Required work ▸
Give the data again exactly as written, skipping any pictures.

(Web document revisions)
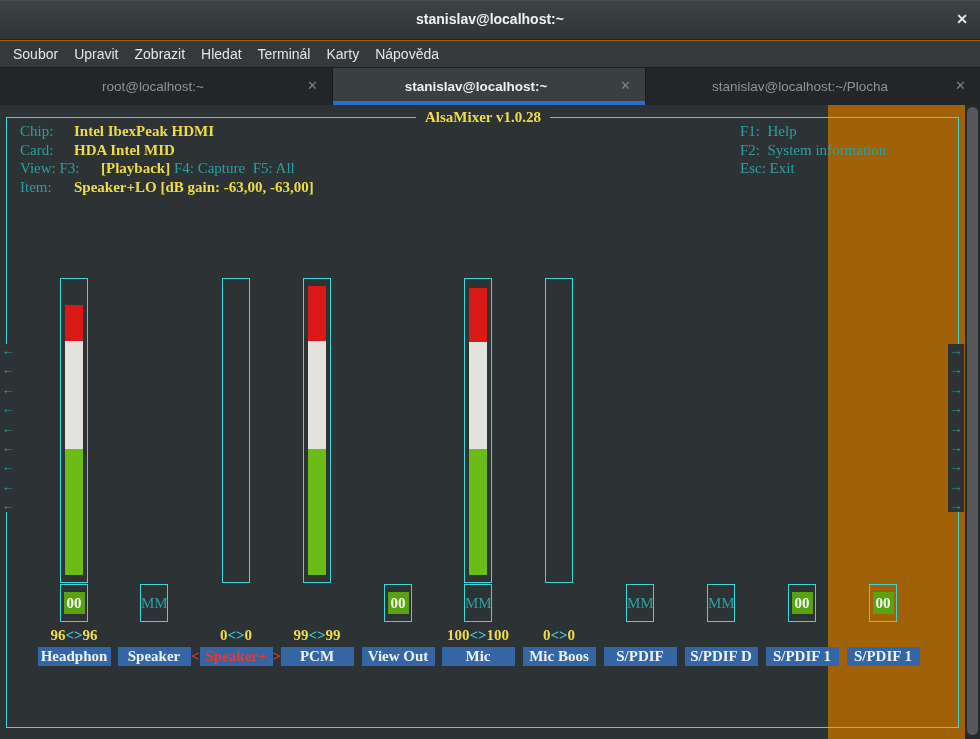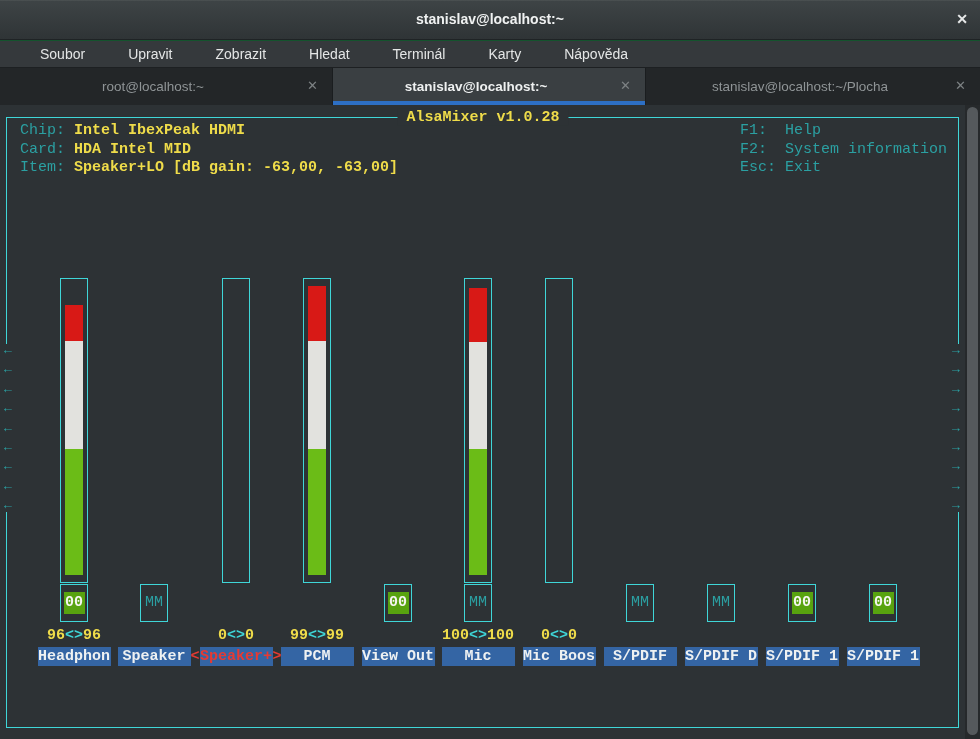--- a/index.html
+++ b/index.html
@@ -6,7 +6,7 @@
   html,body { background:#1a1d1f; }
   .window {
     position:relative; width:980px; height:739px; overflow:hidden;
-    background:#14532d; font-family:"Liberation Sans", sans-serif;
+    background:#a16207; font-family:"Liberation Sans", sans-serif;
   }
   
   .titlebar {

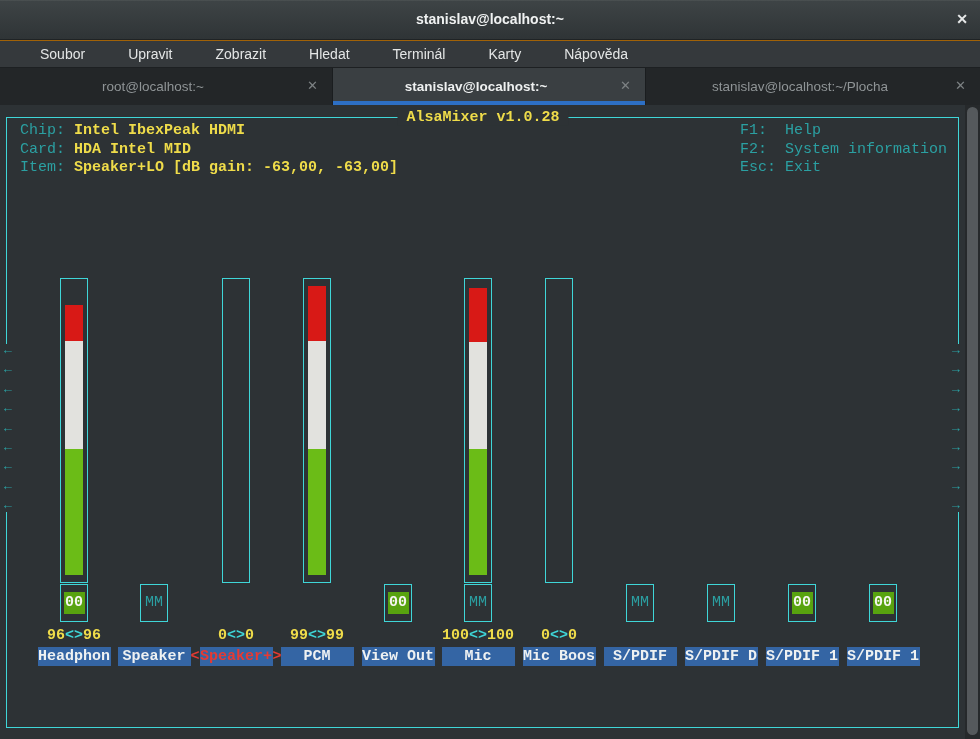--- a/index.html
+++ b/index.html
@@ -30,7 +30,7 @@
     border-bottom:1px solid #1d2022;
   }
   .menubar .mitem {
-    color:#e4e6e6; font-size:14px; padding:0 8px; line-height:27px;margin-left:27px;
+    color:#e4e6e6; font-size:14px; padding:0 8px; line-height:27px;
   }
   
   .tabbar {

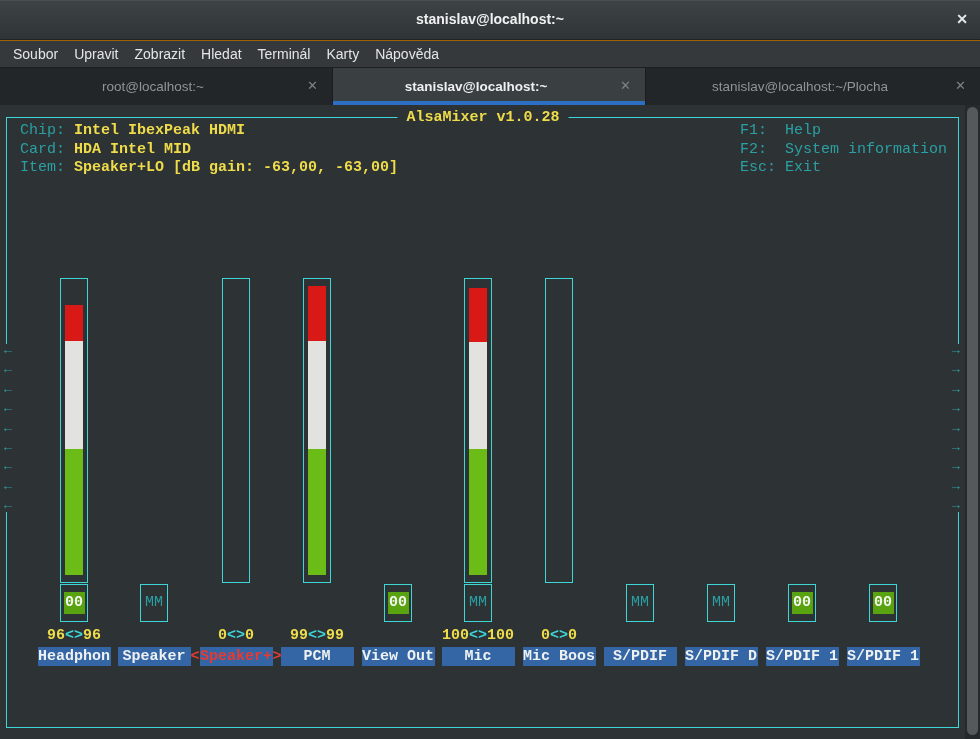--- a/index.html
+++ b/index.html
@@ -50,8 +50,8 @@
   }
   
   .terminal {
-    position:absolute; left:0; top:105px; width:980px; height:634px;
-    background:#2d3235; font-family:Liberation Mono, monospace;
+    position:absolute; left:0; top:105px; width:828px; height:634px;
+    background:#2d3235; font-family:Liberation Serif, serif;
     font-size:15px; color:#2ba0a2;
   }
   .mixer-box {

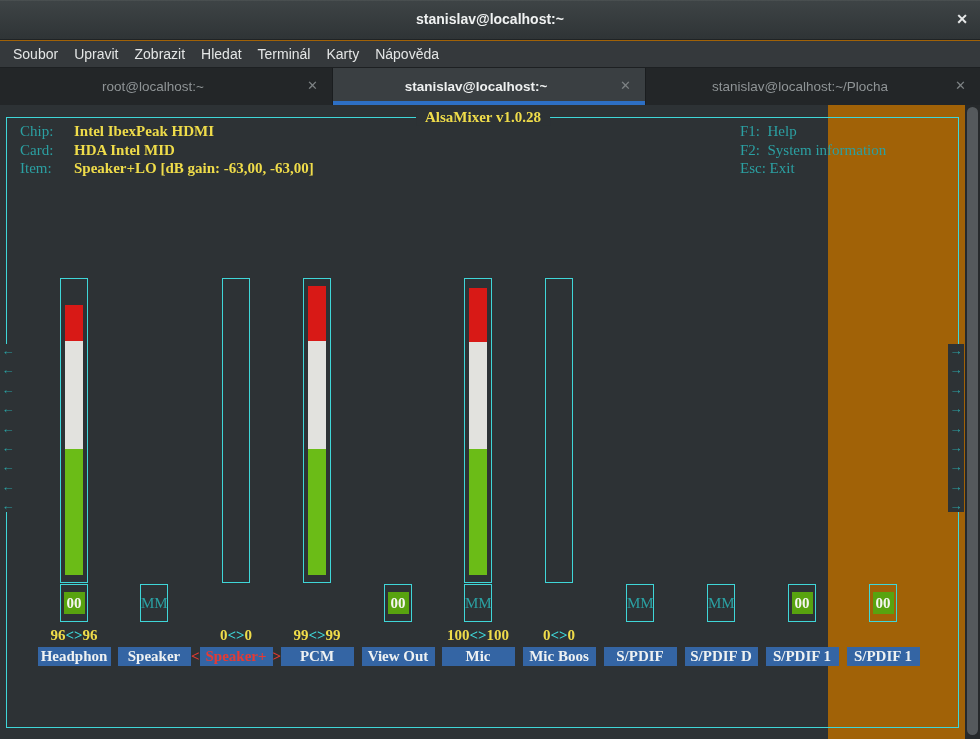--- a/index.html
+++ b/index.html
@@ -173,6 +173,7 @@
     <div class="info-block">
       <div class="tline"><span class="tlabel w6">Chip:</span><span class="yellow">Intel IbexPeak HDMI</span></div>
       <div class="tline"><span class="tlabel w6">Card:</span><span class="yellow">HDA Intel MID</span></div>
+      <div class="tline"><span class="tlabel w9">View: F3:</span><span class="yellow">[Playback]</span><span class="teal"> F4: Capture  F5: All</span></div>
       <div class="tline"><span class="tlabel w6">Item:</span><span class="yellow">Speaker+LO [dB gain: -63,00, -63,00]</span></div>
     </div>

Final answer ▸
--- a/index.html
+++ b/index.html
@@ -6,7 +6,7 @@
   html,body { background:#1a1d1f; }
   .window {
     position:relative; width:980px; height:739px; overflow:hidden;
-    background:#14532d; font-family:"Liberation Sans", sans-serif;
+    background:#a16207; font-family:"Liberation Sans", sans-serif;
   }
   
   .titlebar {

--- a/index.html
+++ b/index.html
@@ -30,7 +30,7 @@
     border-bottom:1px solid #1d2022;
   }
   .menubar .mitem {
-    color:#e4e6e6; font-size:14px; padding:0 8px; line-height:27px;margin-left:27px;
+    color:#e4e6e6; font-size:14px; padding:0 8px; line-height:27px;
   }
   
   .tabbar {

--- a/index.html
+++ b/index.html
@@ -50,8 +50,8 @@
   }
   
   .terminal {
-    position:absolute; left:0; top:105px; width:980px; height:634px;
-    background:#2d3235; font-family:Liberation Mono, monospace;
+    position:absolute; left:0; top:105px; width:828px; height:634px;
+    background:#2d3235; font-family:Liberation Serif, serif;
     font-size:15px; color:#2ba0a2;
   }
   .mixer-box {

--- a/index.html
+++ b/index.html
@@ -173,6 +173,7 @@
     <div class="info-block">
       <div class="tline"><span class="tlabel w6">Chip:</span><span class="yellow">Intel IbexPeak HDMI</span></div>
       <div class="tline"><span class="tlabel w6">Card:</span><span class="yellow">HDA Intel MID</span></div>
+      <div class="tline"><span class="tlabel w9">View: F3:</span><span class="yellow">[Playback]</span><span class="teal"> F4: Capture  F5: All</span></div>
       <div class="tline"><span class="tlabel w6">Item:</span><span class="yellow">Speaker+LO [dB gain: -63,00, -63,00]</span></div>
     </div>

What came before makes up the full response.